Default Values and Timers

Maximum event size: 256 KB

Maximum number of rules per event bus: 100 (default) but can be increased via service quota

Maximum number of targets per rule: 5

Maximum retries: 185 (default 24)

Maximum event age for retries: 86400 seconds (24 hours)

Archive retention: 1 hour to 365 days

Replay time window: must be within archive retention period

EventBridge SLA: 99.99% availability for event buses

How EventBridge Differs from CloudWatch Events

EventBridge is the successor to CloudWatch Events. While CloudWatch Events is still available, EventBridge offers additional features:

- Custom event buses - Partner event sources - Schema registry - Replay - Input transformers (more powerful) - Cross-account event buses For the exam, assume you should use EventBridge for new architectures, but be aware that CloudWatch Events may appear in legacy questions.

Walk-Through

1

Create a Custom Event Bus

Start by creating a custom event bus for your application. In the AWS Management Console, navigate to EventBridge, choose 'Event buses', and click 'Create event bus'. Enter a name (e.g., 'my-app-bus'). Optionally, add a resource-based policy to allow other accounts to send events to this bus. The bus is now ready to receive events. You can also use the AWS CLI: `aws events create-event-bus --name my-app-bus`. Each custom bus is isolated from others, so events from different applications don't mix. The default bus is automatically created and receives AWS service events.

2

Define an Event Pattern in a Rule

Create a rule on the custom bus to filter incoming events. In the console, go to 'Rules', click 'Create rule', select the custom bus, and enter a name. In the 'Event pattern' section, choose 'Custom pattern' and paste a JSON pattern. For example, to match events where 'source' is 'myapp' and 'detail.status' is 'error', use: `{"source":["myapp"],"detail":{"status":["error"]}}`. EventBridge will evaluate each event against this pattern. Only events that match will trigger the rule's targets. Patterns can include exact matches, prefix/suffix, numeric ranges, and logical OR (using arrays).

3

Configure Targets and Retry Policy

In the same rule, add one or more targets. Choose a target type (e.g., Lambda function) and select the specific resource. Optionally, configure input transformation to modify the event payload before sending. Set a retry policy: number of retries (0-185) and maximum event age (1-86400 seconds). For critical events, enable a dead-letter queue (SQS) to capture failed deliveries. Each target must have a unique ID within the rule. You can add up to 5 targets per rule. Save the rule; it will be enabled by default.

4

Enable Event Archiving

To use replay, create an event archive for the bus. In the console, go to 'Archives', click 'Create archive', select the event bus, enter an archive name, and set retention days (e.g., 30). The archive captures all events sent to the bus. You can also filter events to archive only specific ones using an event pattern. Archiving is charged per GB of events stored.

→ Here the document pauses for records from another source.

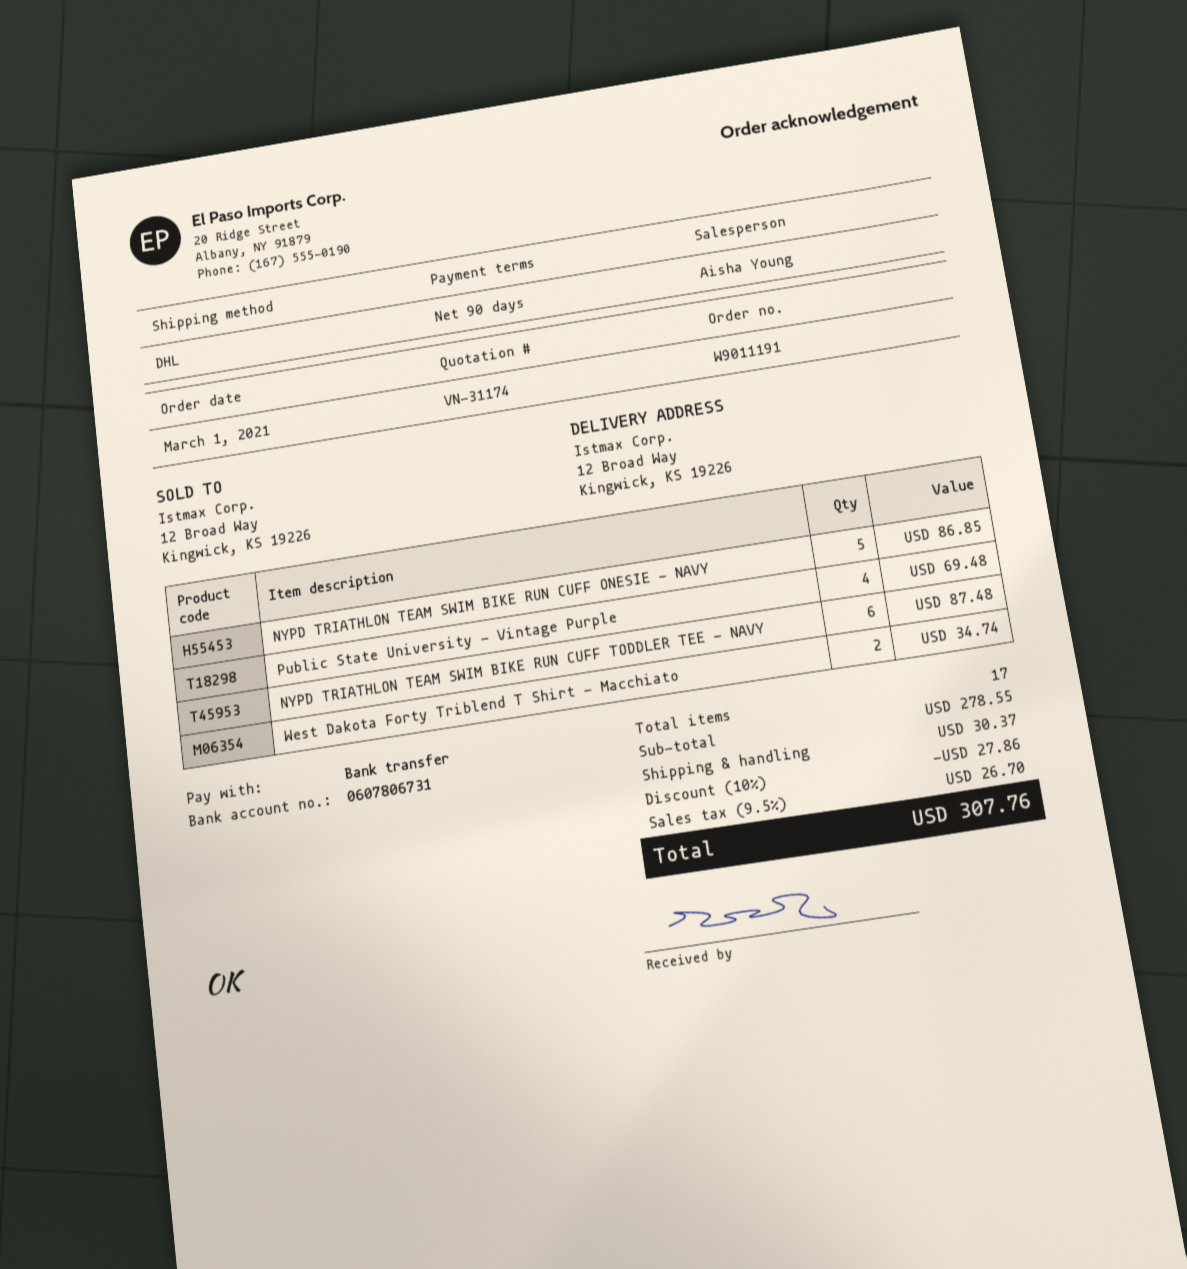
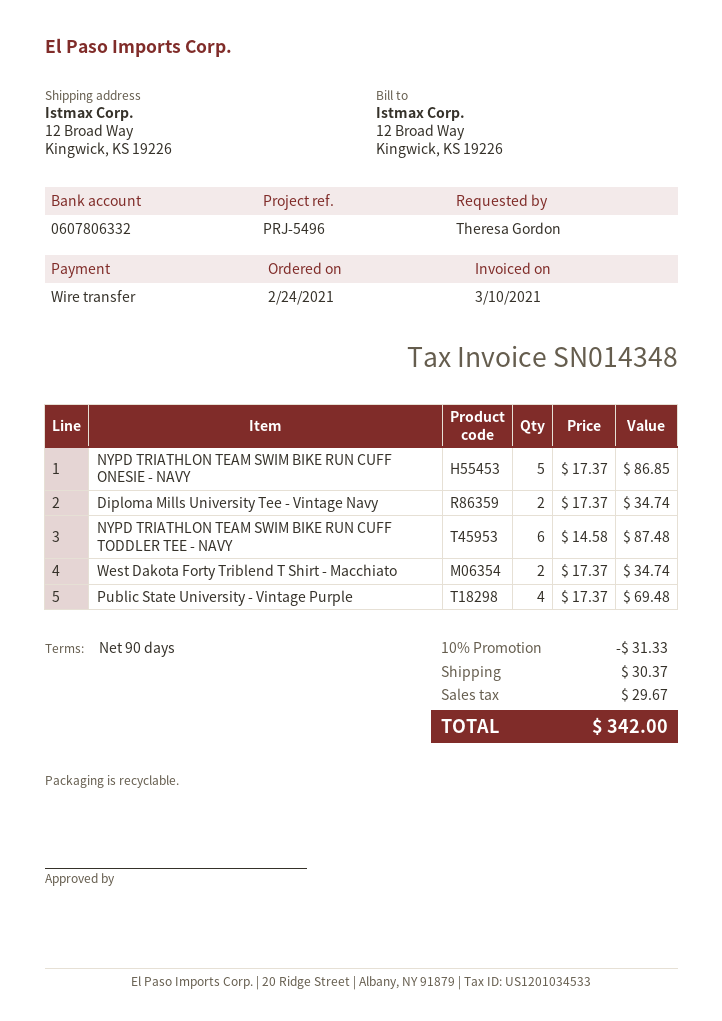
order date: 2021-03-01 -> 2021-02-24
bank account: 0607806731 -> 0607806332
Diploma Mills University Tee - Vintage Navy: none -> 2 for 34.74
discount: 10% = 27.86 -> 10% = 31.33
tax: 26.70 -> 29.67
total: 307.76 -> 342.00

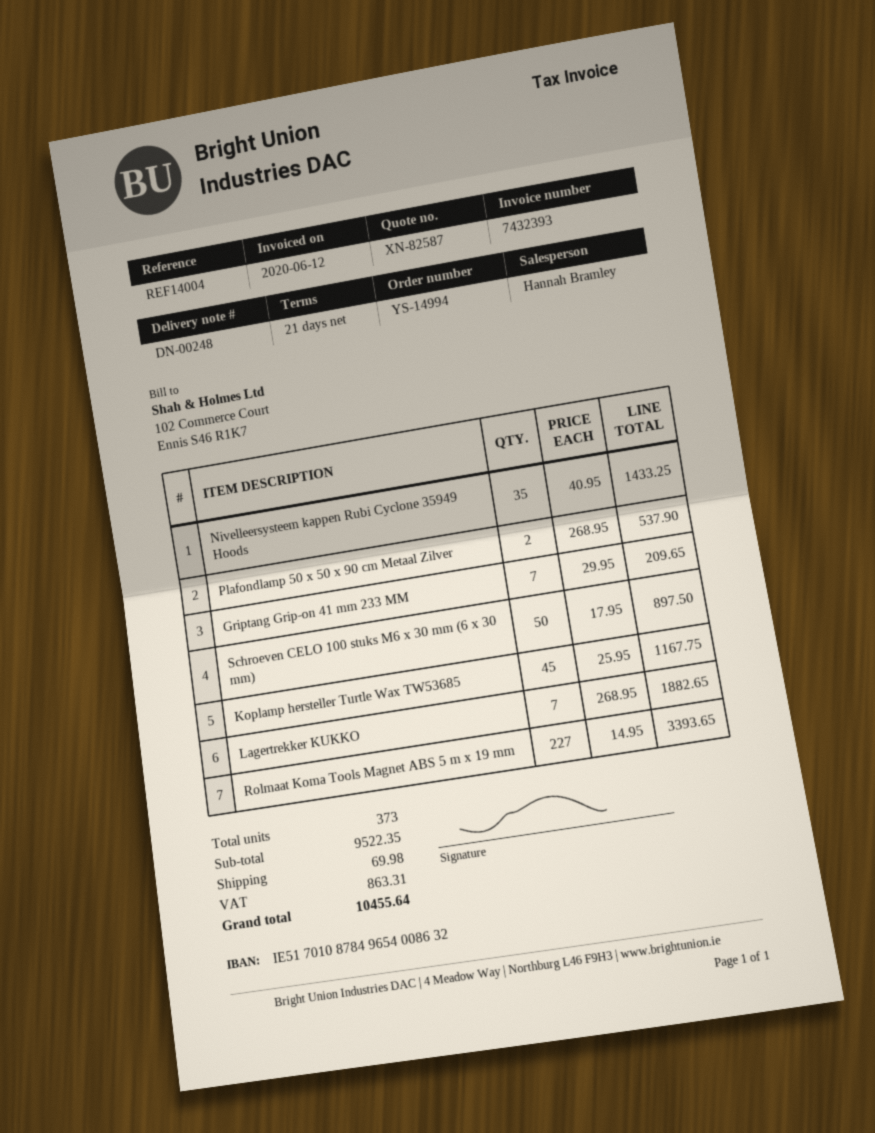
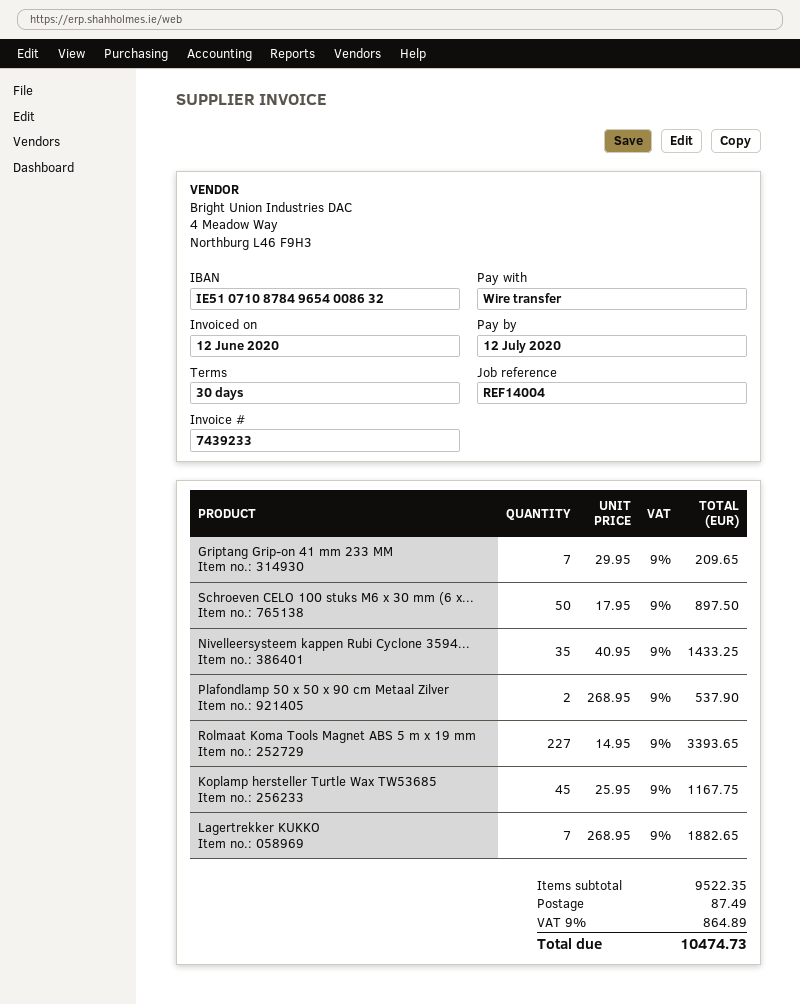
invoice number: 7432393 -> 7439233
payment terms: 21 days -> 30 days
bank account: IE51701087849654008632 -> IE51071087849654008632
shipping: 69.98 -> 87.49
tax: 863.31 -> 864.89
total: 10455.64 -> 10474.73

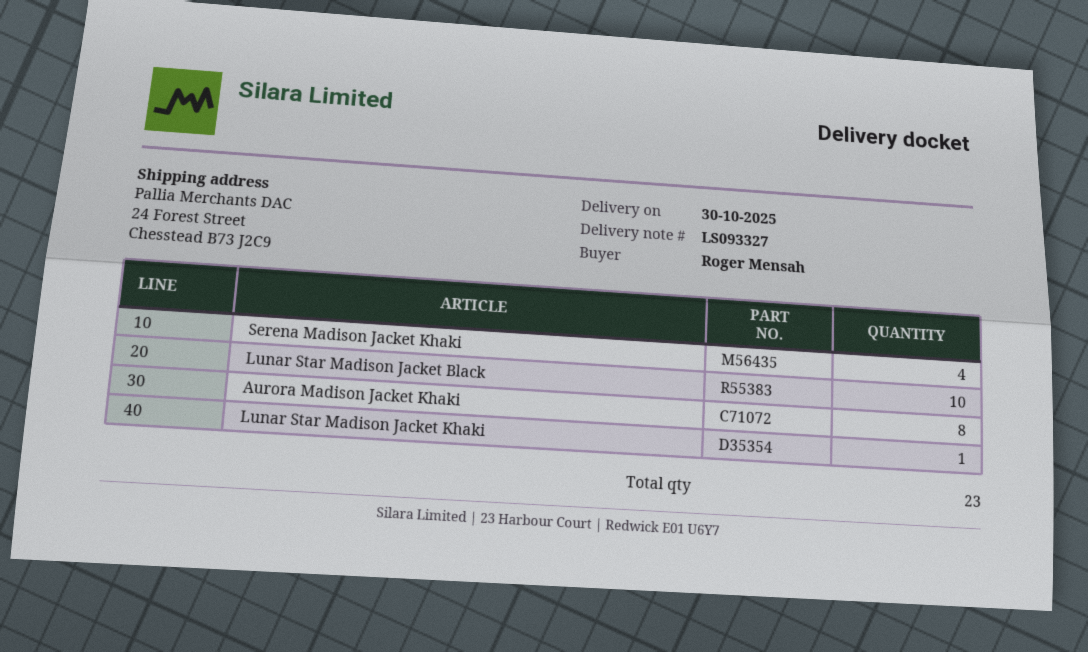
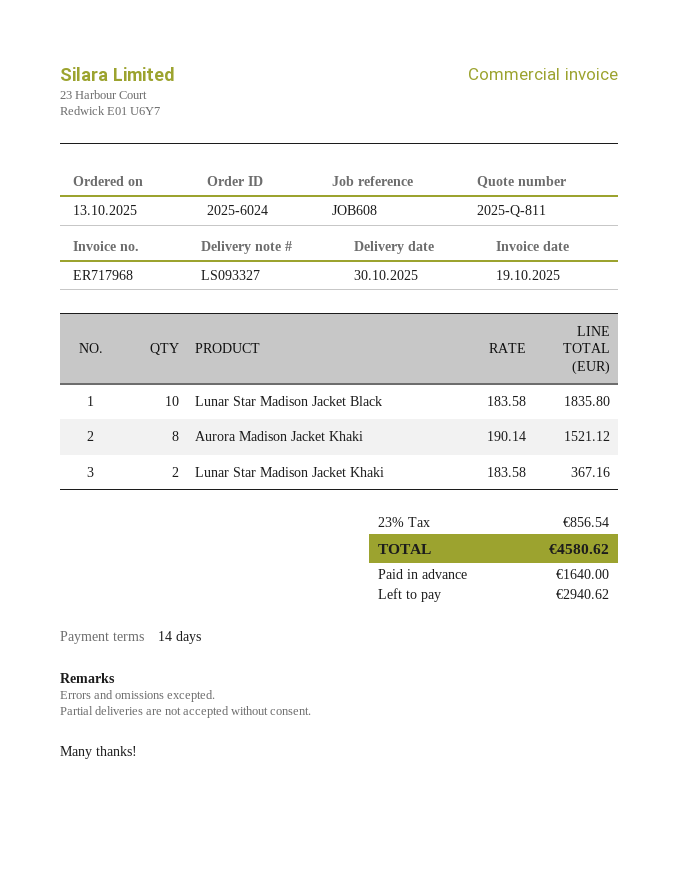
Serena Madison Jacket Khaki: 4 -> none
Lunar Star Madison Jacket Khaki: 1 -> 2

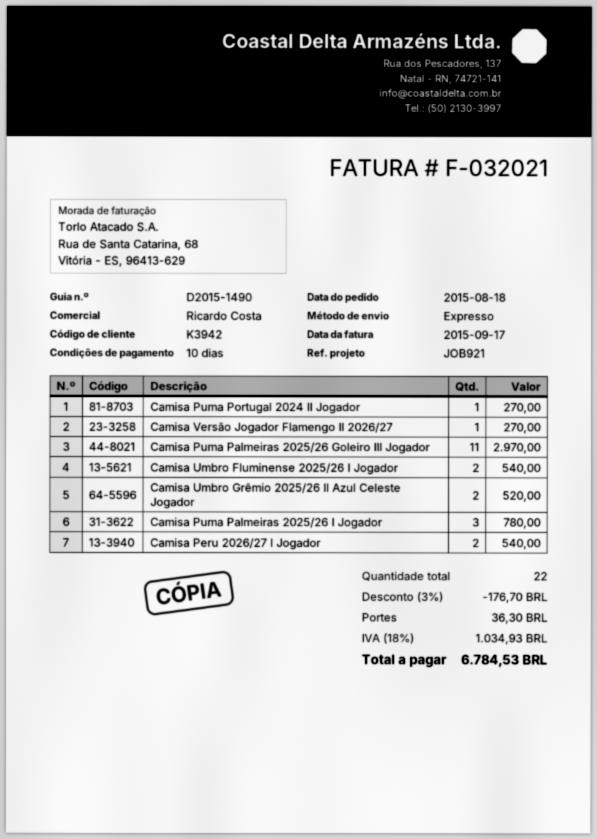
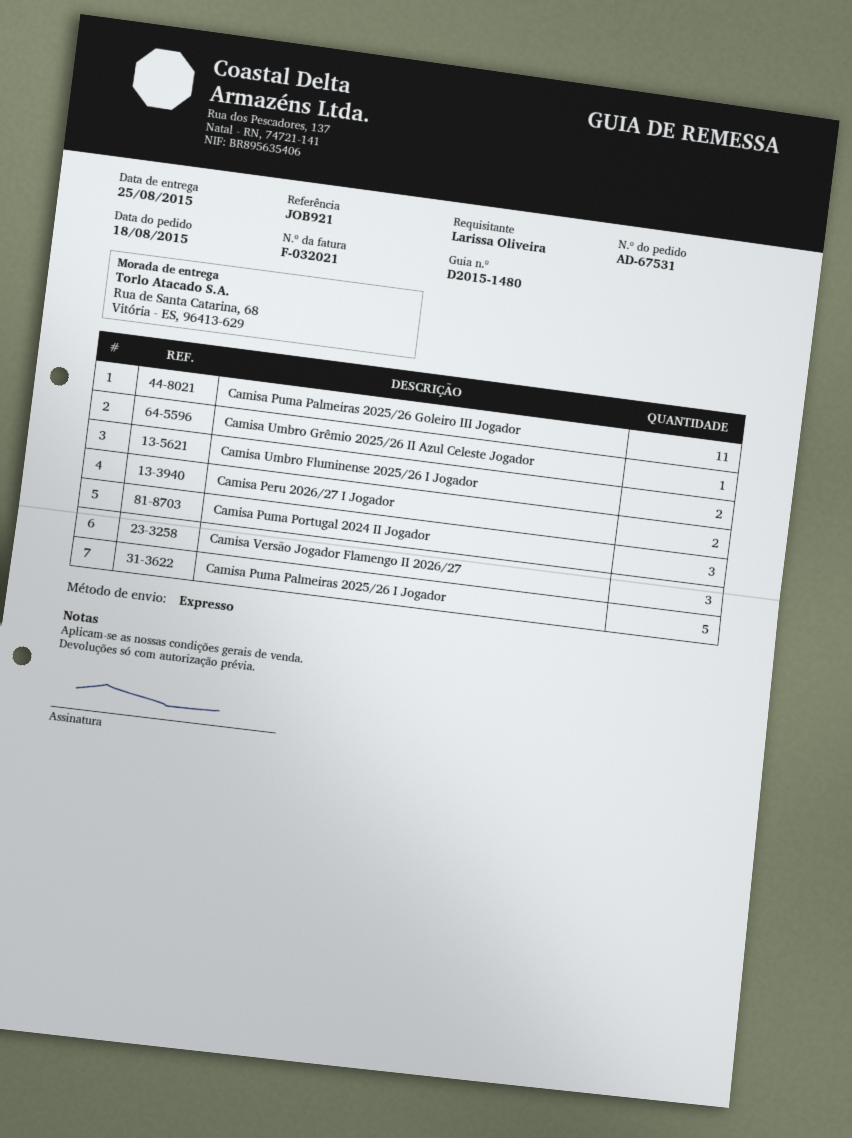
delivery note number: D2015-1490 -> D2015-1480
Camisa Puma Portugal 2024 II Jogador: 1 -> 3
Camisa Versão Jogador Flamengo II 2026/27: 1 -> 3
Camisa Umbro Grêmio 2025/26 II Azul Celeste Jogador: 2 -> 1
Camisa Puma Palmeiras 2025/26 I Jogador: 3 -> 5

Once created, the archive immediately starts capturing events. Without an archive, replay is not possible. Note that events that occurred before creating the archive cannot be replayed.

5

Replay Historical Events

To replay events, go to 'Replays' in the console, click 'Create replay', select the event source (the archive), set the time window (start and end time), choose the destination event bus (can be the same or different), and optionally add an event pattern to filter which events to replay. Click 'Start replay'. EventBridge will re-publish matching events to the destination bus. The replayed events have new event IDs and are processed like new events. Replay can take time; you can monitor its status. Use replay for testing rule changes or recovering from processing failures.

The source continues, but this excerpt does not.